▶ [What to work on]: Repeat only the stretch of lines below that runs from the line with "discount: none -> 12% = 1626.37" through the line with "total: 13478.11 -> 14073.52", unaltered.

Change detection data:
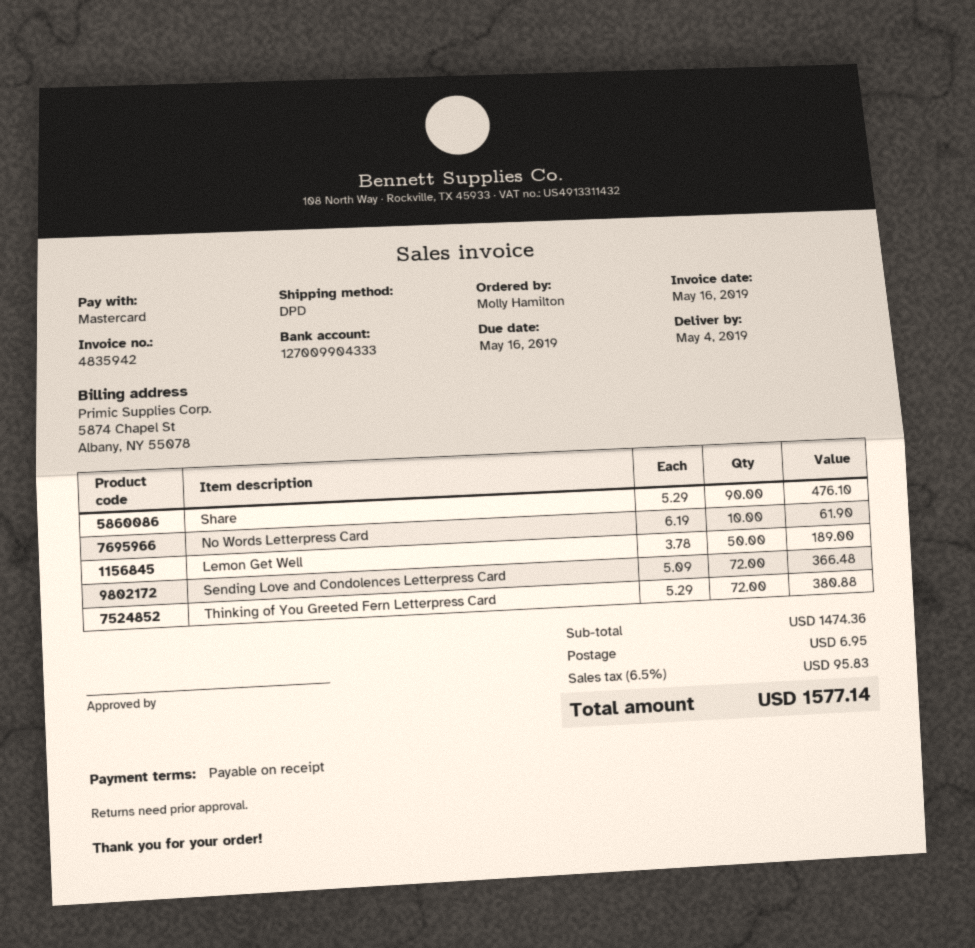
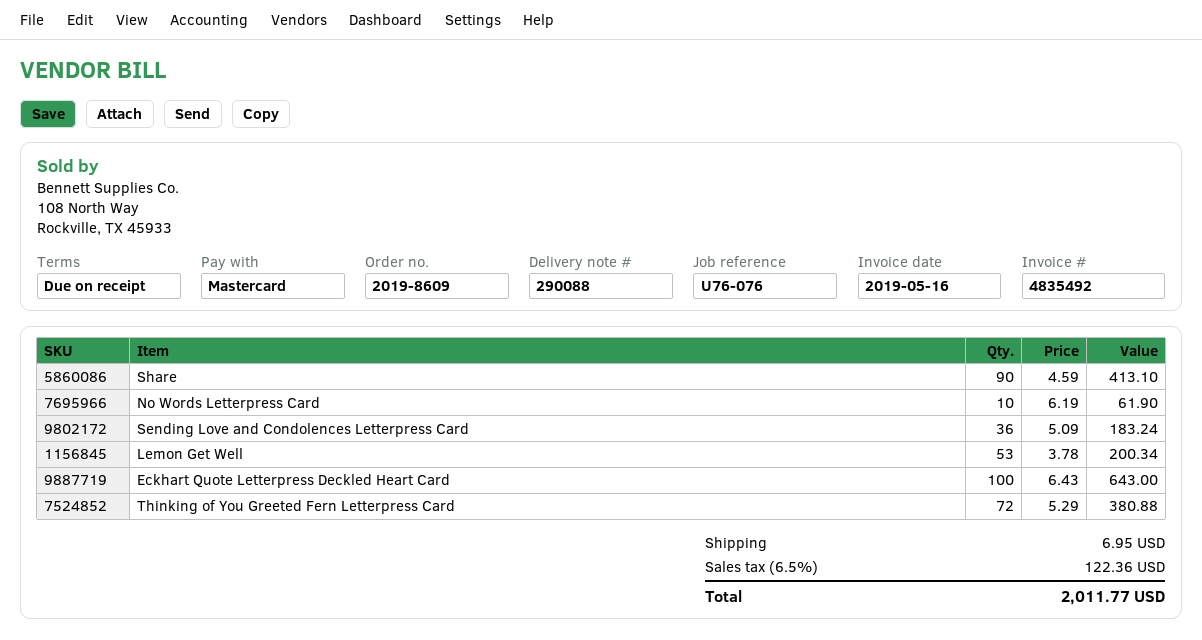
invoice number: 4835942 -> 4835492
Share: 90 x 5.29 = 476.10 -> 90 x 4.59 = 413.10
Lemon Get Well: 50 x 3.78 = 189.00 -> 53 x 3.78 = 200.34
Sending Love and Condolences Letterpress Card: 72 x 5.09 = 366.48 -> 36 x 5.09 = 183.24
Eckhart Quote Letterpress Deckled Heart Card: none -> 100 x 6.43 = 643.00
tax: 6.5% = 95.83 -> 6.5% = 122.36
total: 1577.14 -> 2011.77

...

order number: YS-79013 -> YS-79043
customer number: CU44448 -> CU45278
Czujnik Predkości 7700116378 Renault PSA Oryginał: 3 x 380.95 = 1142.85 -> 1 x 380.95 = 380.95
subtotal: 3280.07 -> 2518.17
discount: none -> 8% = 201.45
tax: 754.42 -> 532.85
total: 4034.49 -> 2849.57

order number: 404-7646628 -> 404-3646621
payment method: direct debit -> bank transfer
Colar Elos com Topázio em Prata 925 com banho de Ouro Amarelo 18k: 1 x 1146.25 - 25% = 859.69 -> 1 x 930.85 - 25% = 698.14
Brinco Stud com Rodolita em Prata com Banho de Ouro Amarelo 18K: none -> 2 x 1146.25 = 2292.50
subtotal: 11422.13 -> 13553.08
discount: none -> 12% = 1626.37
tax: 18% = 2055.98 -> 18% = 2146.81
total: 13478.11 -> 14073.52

▶ [Answer area]:
discount: none -> 12% = 1626.37
tax: 18% = 2055.98 -> 18% = 2146.81
total: 13478.11 -> 14073.52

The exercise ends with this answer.